そして、母と人形の入れ替わりもある。子供の頃に庭で遊んでいて、二階の部屋から母親にすごく冷たい視線で見られていたという記憶が由紀子にはある。しかし実はその時母は不在で、しばらくして買い物から帰ってきた。母の死後、その二階の押入れのなかから、母とそっくりの人形が出てきた(この辺、ちょっと記憶が曖昧のなで細かいところはまちがっているかも)。母と人形の入れ替わり(人と人形との入れ替わりは『血を吸う宇宙』で繰り返し描かれる)。この人形は除霊のために母方の親族を集めて焼かれるのだが、ここで焼かれる母=人形と、焼かれている自分を自分で見ている由紀子自身の見た夢とがつながり、母と自分との入れ替わりも示唆される(この人形は母方の家系全体にかかわっている)。
さらに由紀子は幼い頃に神隠しにあった体験がある。ある日ふといなくなって、数か月も戻らず、誰もが生存をあきらめた頃に、山中で無事に発見された。(ちょっと、この後かなりのネタバレがあります)それ以来、耳元で誰かが囁く声が聞こえていて、しかし何を言っているのか分からない。さらに、母親がある日、妙な手紙を受け取って以来、自分を見る眼がかわったような気がする。そして降霊会を通じて明らかになるのが、この匿名の囁き声が「お前は由紀子じゃない」というものだったということだ。母が受け取った手紙も「入れ替えられた」と書かれていた。
つまり「このわたし」は、入れ替えられた誰かであり、本当は「わたし(由紀子)」ではないかもしれない、という、「わたし(ここ)」という位置の根本的な否定が疑われる。しかしここで「否定」とは、「この世」を支える絶対的否定としての「あの世」というような否定ではなく、「わたし」と「他者」との、不可能であるはずの交換が「成立」してしまっている(かもしれない)という疑惑のことなのだ。つまり、否定神学的な「この世/あの世」の絶対性が、複数の「わたし」の交換(ここ=わたしが、そこ=他者であるはずの「もう一人のわたし」に内側から乗っ取られる、反転する、パースペクティブを奪われる)という事態へと、主題がはっきりと移動していく。

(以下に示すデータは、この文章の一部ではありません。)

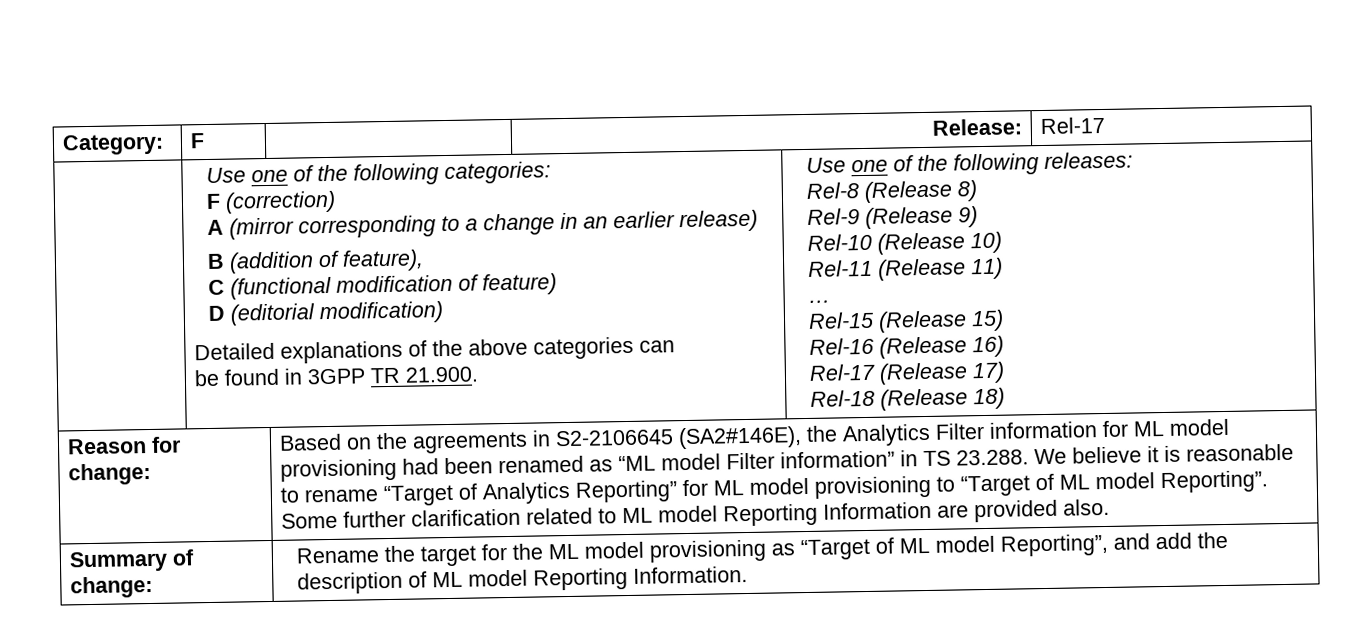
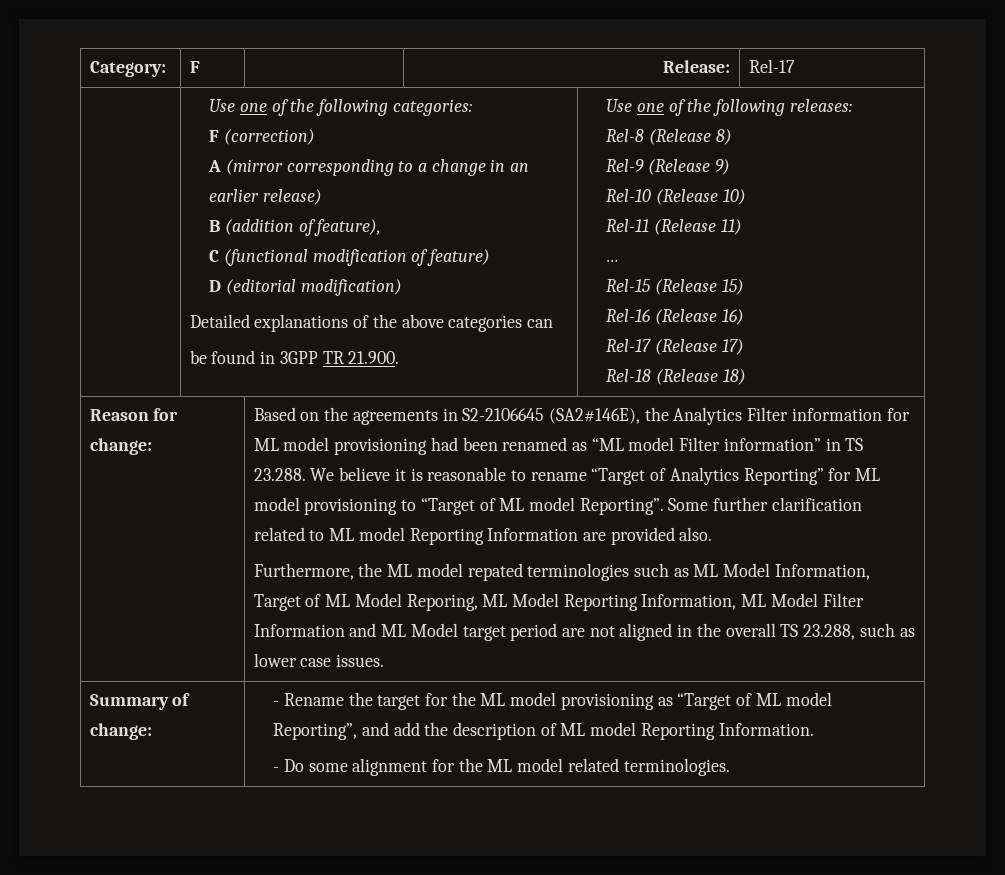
+ Furthermore, the ML model repated terminologies such as ML Model Information, Target of ML Model Reporing, ML Model Reporting Information, ML Model Filter Information and ML Model target period are not aligned in the overall TS 23.288, such as lower case issues.
- Summary of change: | Rename the target for the ML model provisioning as “Target of ML model Reporting”, and add the description of ML model Reporting Information.
+ Summary of change: | - Rename the target for the ML model provisioning as “Target of ML model Reporting”, and add the description of ML model Reporting Information.
+ - Do some alignment for the ML model related terminologies.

そのことにより「霊的ボリシェヴィキ」的な実験は完全に失敗に終わり、実際にそこに現れたのは、「この世」への「あの世」の召喚ではなく、「わたし=ここ(このこの世)」と「わたし(他者)=そこ(そのこの世)」とのパースペクティブの交差的な入れ替わりという出来事だったのだ、ということになる。
つまりこの作品の主題は、「あの世を召喚する(二元論的世界を一元論的に還元する)」→「あの世(全体としての一つの世界)など存在しない」→「わたし=この世と、わたし=他のこの世との間の、《わたし》の位置=パースペクティブの奪い合い、闘争的、排他的交換、反転」へと変化、発展していき、否定神学全体論が内破され、パースペクティブの交差的交換へと移行していくのだと言える。ここで恐ろしいのは「わたし」がいつの間にかまったく「別のわたし」と入れ替わってしまっているということになる。ここにあるのは、「わたし(この世)」の位置の排他的な奪い合いであろう。
そしてラストには唖然とするしかなかったのだった。